Wednesday, September 16, 2015

Storm Apache, how it works

Hello Friends, today we are going to look on to very emerging technology of Apache which is being created by Twitter and later took by Apache that gives us the way of real time processing in a step wise manner.

You might be thinking, step wise manner? What the hell is this step wise manner?

Now let me give you a very basic example of hotel or restaurant. If you go in to a hotel, you will find that one person just opens the door, one person just takes the order, one person cooks it and one person serves it. And when everything is over you go to another person to pay the bill.

Now this is a very simple and basic example where you can see that the overall system, that is a restaurant, has multiple actors (gate boy, waiter, cook, receptionist etc), and these multiple actors are doing there work in a sync being the part of one system.

In the same way storm gives us the functionality of processing the data with the help of multiple actors(running in same/different machines, under a common roof, tell you after sometime).

In storm world we have different terms to describe the functionality of the part of the system.
  • Spout
    • Spout is a starting point of the ecosystem. In our example you being a customer is a Spout. This is b'coz unless and until you enters the restaurant, the process don't starts, which means all the actors becomes active only when you enters the restaurant.
  • Bolt
    • Blot is a part of the Storm ecosystem who do the things, or in other words the doers, actors or executors.
  • Topology
    • The overall ecosystem is bound by Topology. It is the one who tell Storm, how to react and communicate to which actor after which actor in which manner. Or I can say that it is the head of all the connection of the actors.
Storm needs Zookeeper to interact with other actors of its team, in Production Mode. In simple words if you have created a full fledged system where you have n number of Actors then you can run this in different machines so that your full function can be finished by the power of n processors simultaneously or sequentially then you need a Zookeeper to manage these machines(actors).

Storm runs in 2 modes:
  1. Development Mode
  2. Production Mode
Development Mode:
          In this mode, the code you do with Storm API don't need any other machine or Zookeeper to test. It can be executed in the same machine and thus don't need Zookeeper for its functionality.

Production Mode:
          In this mode we have to install a full fledged Zookeeper in multiple machines and starts the Storm server by giving these Zookeeper nodes in the config so that Storm server can interact with all the bolts of the topology[I know its a bit technical but now you know what is what, :-) ]
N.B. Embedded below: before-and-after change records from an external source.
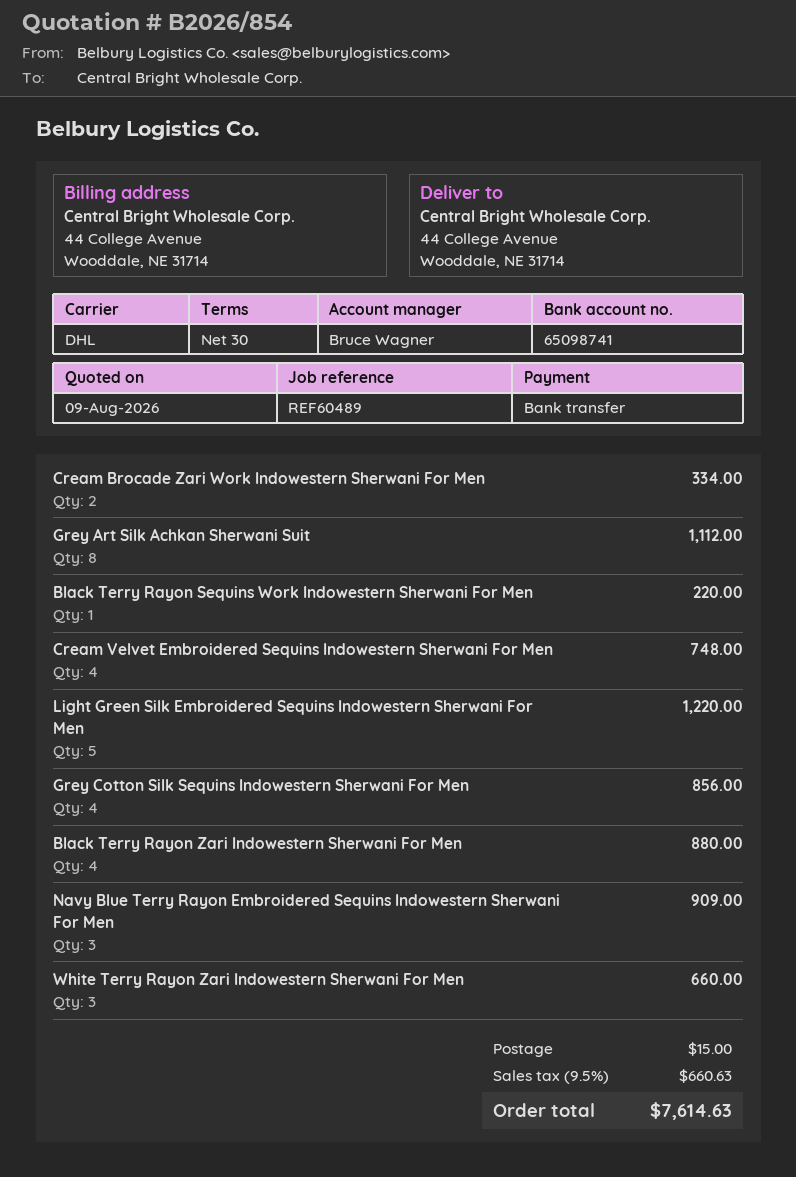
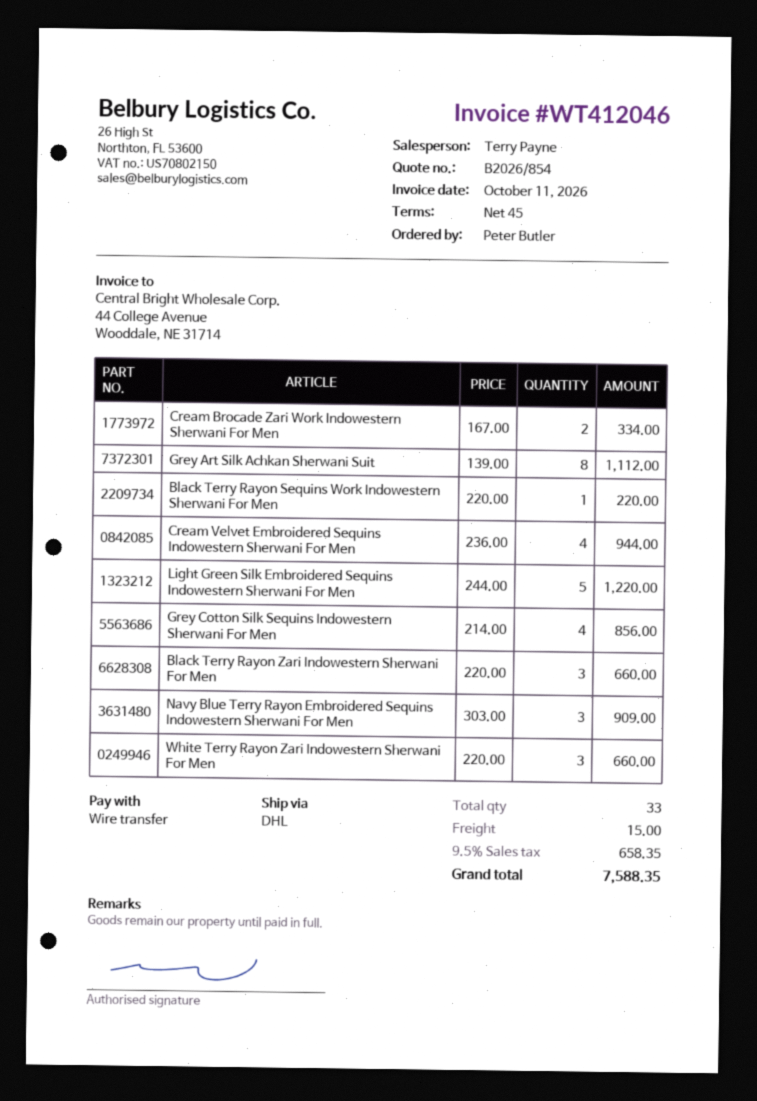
payment terms: 30 days -> 45 days
sales rep: Bruce Wagner -> Terry Payne
Cream Velvet Embroidered Sequins Indowestern Sherwani For Men: 4 for 748.00 -> 4 for 944.00
Black Terry Rayon Zari Indowestern Sherwani For Men: 4 for 880.00 -> 3 for 660.00
tax: 9.5% = 660.63 -> 9.5% = 658.35
total: 7614.63 -> 7588.35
Now lets jump to the basic example of Storm, you can find this example here.

I am going to post the code here and then will explain each line of the code one by one.

Before starting the basic example of the Storm let me explain you the parts of the example:
  1. Spout: This is a class that acts as the creator of the messages. For this example I am just picking a random sentence from a List of predefined sentences and emitting it
  2. Bolt This is the class that is attached to the spout and will read the sentence that is being projected by the spout(SentenceSpout) 
  3. Topology: This class contains the main method that is having the overall handshake of classes.
  4. pom.xml: This file contains the dependencies to be used in development of the code.
You can find the code here

Explanation:
  1. LearningStormSpout.java: This class is doing the job of publishing the data in a stream whose name is "site". If you see the function declareOutputFields, you will see that we have declared the output field named "site". This is pretty straight forward since the data is emitting from the nextTuple(), where we are just picking a random sentence and emitting it. This sentence is going to be emitted on a stream whose name will be site.
  2. LearningStormBolt.java: This is the class whose job is to read the data coming on a specific stream. If you see the code under execute(), you will find that I am reading the stream whose name is site (line #15). This is because our data generator is pushing the data under stream named site. 
  3. LearningStormTopology.java: This class is the structure of your overall ecosystem of multiprocessing environment. If you see (line #17), we are actually creating a topology with the spout as LearningStormSpout, the first bolt of this as LearningStormBolt and kept the grouping to be shuffle grouping on the id which is same as the spout ID. 
  4. At last we have started the topology in a development mode and submitted it in a local cluster so that we can test it and see whether or not we are getting the correct results or not.
There is another way of starting the topology in a distributed environment which I will cover in other tutorial. For your information, in the distributed environment we have to install zookeeper in a cluster environment and install Storm server over these zookeepers and then have to install the jar of our topology on this Storm server.